Beijing-based ShengShu Technology announced on April 29, 2026 the launch of Motubrain — a World Action Model (WAM) built on a Mixture-of-Transformers architecture. The system is designed to function as a hardware-agnostic "brain" for diverse robot platforms: industrial, commercial, and domestic. Its distinguishing feature is the joint learning of perception, world prediction, and action control within a single model — without separate subsystems. Motubrain is backed by a $293 million (2 billion yuan) Series B led by Alibaba Cloud, with participation from Baidu Ventures and Luminous Ventures.
Beyond the VLA paradigm: Mixture-of-Transformers architecture
The industry has been dominated in recent years by Vision-Language-Action (VLA) models that graft action outputs onto language foundations. ShengShu departs from this pattern in favor of a Mixture-of-Transformers (MoT) architecture, in which three data streams — video, world model, and action control — are processed jointly. The model leverages the generative foundations of ShengShu's Vidu video platform, allowing it to "imagine" future environmental states and compute the inverse dynamics needed to reach them.
Benchmark results
ShengShu presented results on two independent benchmarks: WorldArena — a global ranking measuring physical reasoning and prediction — where Motubrain achieved a 63.77 EWM Score, placing it in the top three. RoboTwin 2.0 — 50 randomized manipulation tasks — where Motubrain achieved a 96.0% average success rate, the only model on the leaderboard to exceed 95% in randomized environments with varied lighting and object positions.
In task-scaling evaluations, Motubrain's success rate grew with task variety, reaching 92% at 50 tasks and outperforming Pi-0.5 by approximately 37%. ShengShu also claims a 13.55x improvement in data efficiency over traditional methods.
Hardware independence and real-world deployments
Motubrain is designed as a platform-agnostic intelligence layer. The model does not require full retraining when switching hardware — it transfers skills across different robot types. It is already in use in training programs at Astribot, SimpleAI, and Anyverse Dynamics.

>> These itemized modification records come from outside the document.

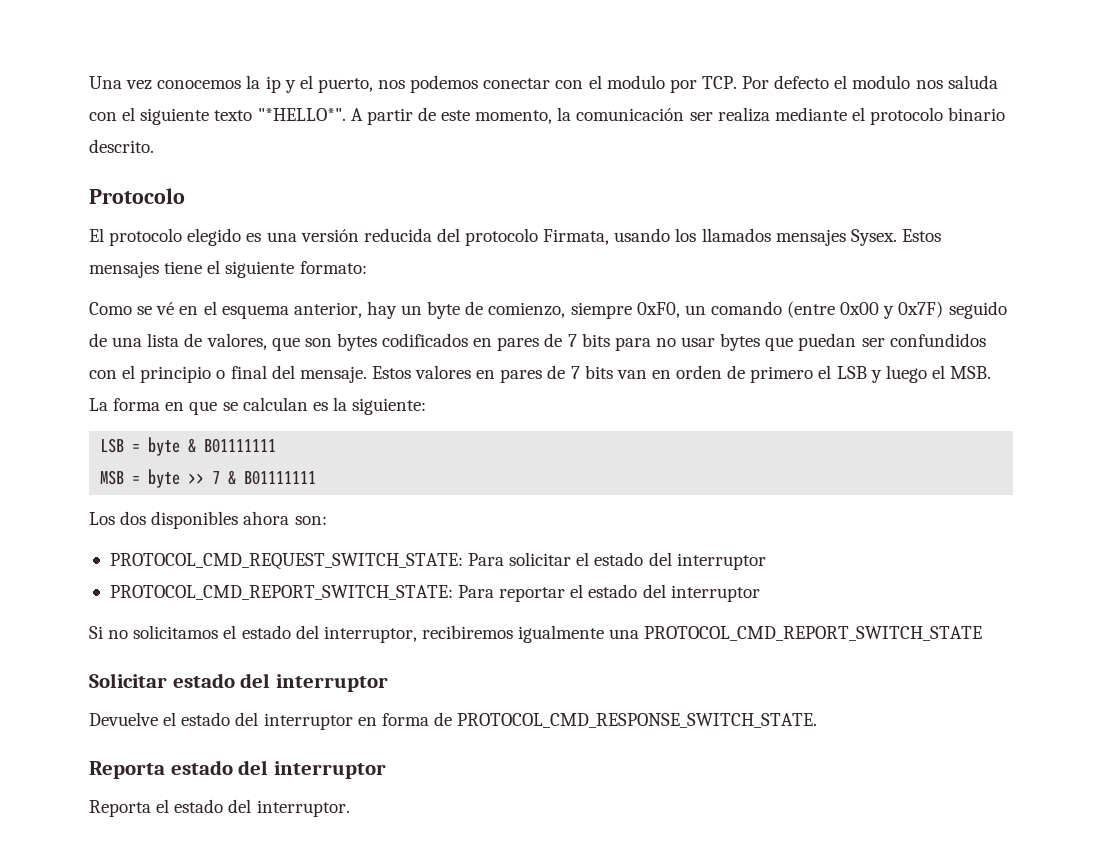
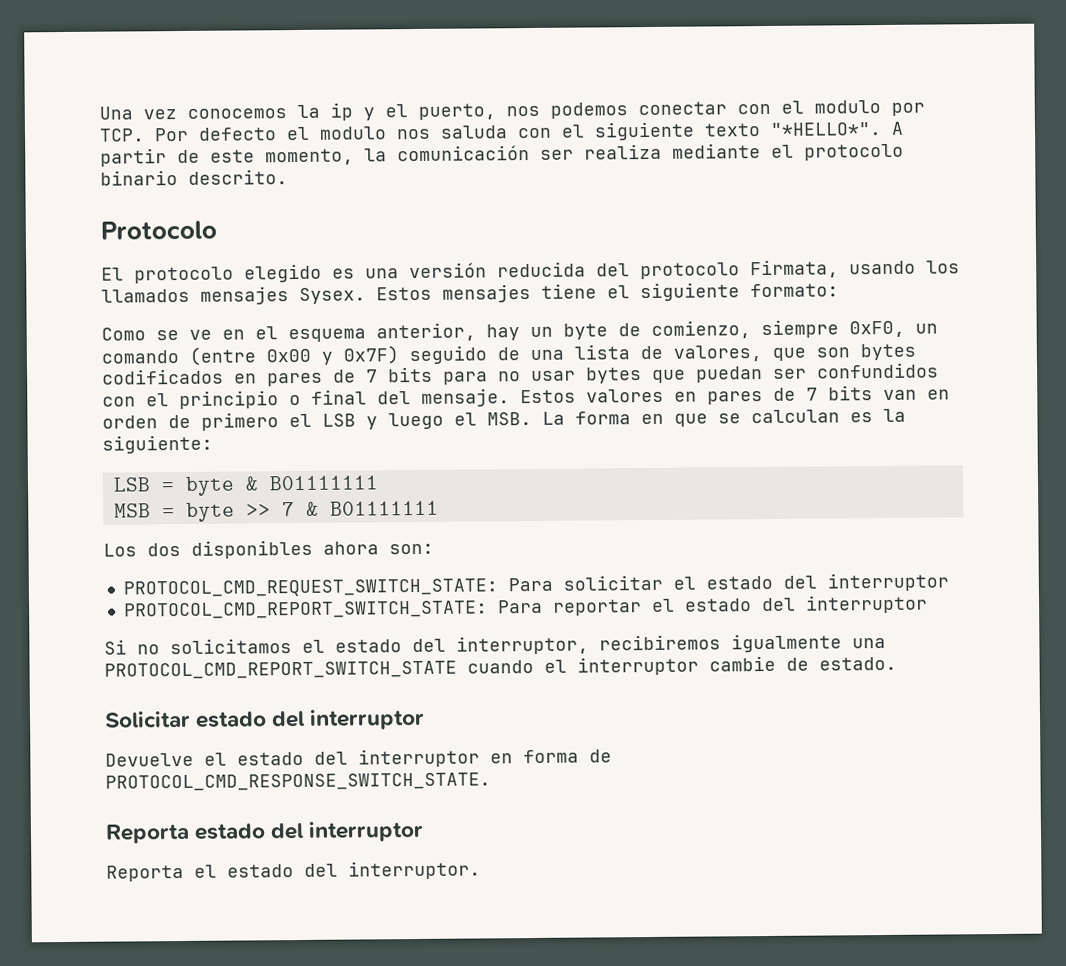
- Como se vé en el esquema anterior, hay un byte de comienzo, siempre 0xF0, un comando (entre 0x00 y 0x7F) seguido de una lista de valores, que son bytes codificados en pares de 7 bits para no usar bytes que puedan ser confundidos con el principio o final del mensaje.
+ Como se ve en el esquema anterior, hay un byte de comienzo, siempre 0xF0, un comando (entre 0x00 y 0x7F) seguido de una lista de valores, que son bytes codificados en pares de 7 bits para no usar bytes que puedan ser confundidos con el principio o final del mensaje.
- Si no solicitamos el estado del interruptor, recibiremos igualmente una PROTOCOL_CMD_REPORT_SWITCH_STATE
+ Si no solicitamos el estado del interruptor, recibiremos igualmente una PROTOCOL_CMD_REPORT_SWITCH_STATE cuando el interruptor cambie de estado.

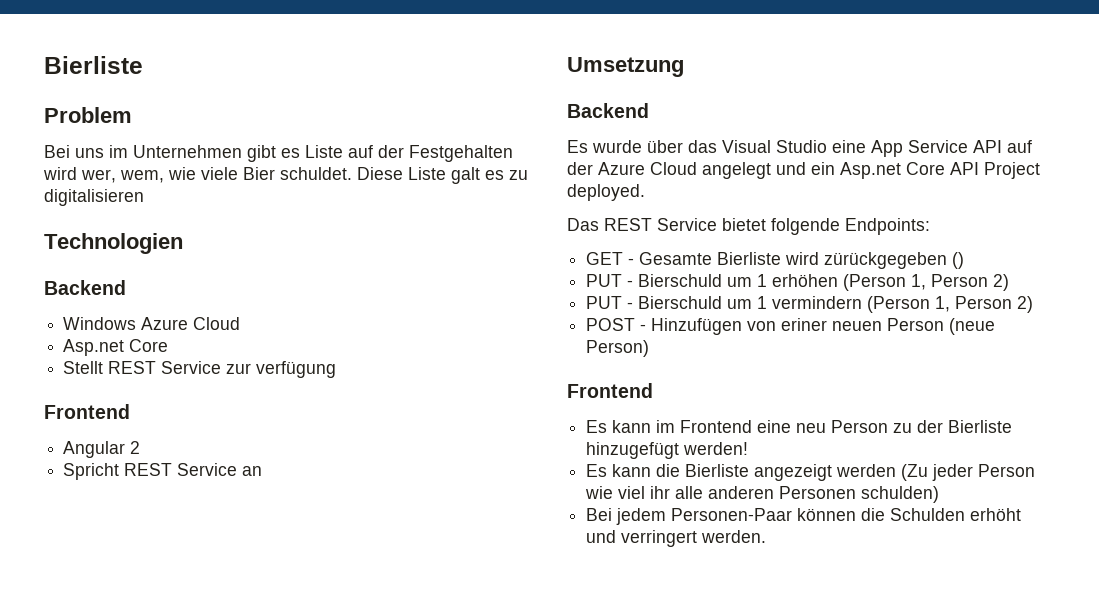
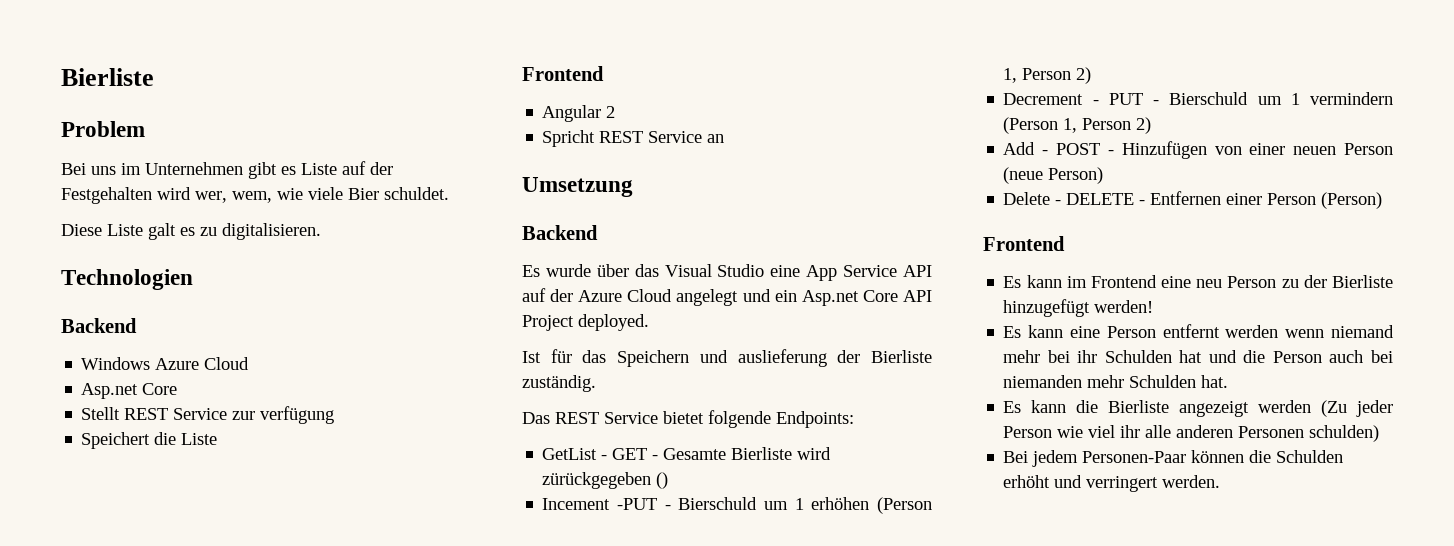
- Bei uns im Unternehmen gibt es Liste auf der Festgehalten wird wer, wem, wie viele Bier schuldet. Diese Liste galt es zu digitalisieren
+ Bei uns im Unternehmen gibt es Liste auf der Festgehalten wird wer, wem, wie viele Bier schuldet.
+ Diese Liste galt es zu digitalisieren.
+ Speichert die Liste
+ Ist für das Speichern und auslieferung der Bierliste zuständig.
- GET - Gesamte Bierliste wird zürückgegeben ()
+ GetList - GET - Gesamte Bierliste wird zürückgegeben ()
- PUT - Bierschuld um 1 erhöhen (Person 1, Person 2)
+ Incement -PUT - Bierschuld um 1 erhöhen (Person 1, Person 2)
- PUT - Bierschuld um 1 vermindern (Person 1, Person 2)
+ Decrement - PUT - Bierschuld um 1 vermindern (Person 1, Person 2)
- POST - Hinzufügen von eriner neuen Person (neue Person)
+ Add - POST - Hinzufügen von einer neuen Person (neue Person)
+ Delete - DELETE - Entfernen einer Person (Person)
+ Es kann eine Person entfernt werden wenn niemand mehr bei ihr Schulden hat und die Person auch bei niemanden mehr Schulden hat.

In real-world tests, Motubrain-trained robots demonstrated emergent "retry" behaviors: when a robot attempting to scoop a ladle comes up empty, it automatically re-attempts — despite never being explicitly trained on failure recovery data.
Why it matters
Motubrain represents a different philosophy of robotics scaling than the dominant VLA approach. Instead of adding an action head to a language model, ShengShu builds a model that treats motion and perception as a unified generative problem. Benchmark results suggest this approach handles task heterogeneity better — a critical requirement for industrial robots managing hundreds of scenarios simultaneously. The open question: will the claimed 13.55x data efficiency improvement translate to a comparable gain under full production deployment conditions?
What's next
ShengShu announced plans to expand OEM partnerships and deployments into new robotics segments. The key test will be scaling from lab environments to full industrial deployments with 24/7 reliability requirements. Series B funds will be directed toward further model development and data infrastructure buildout.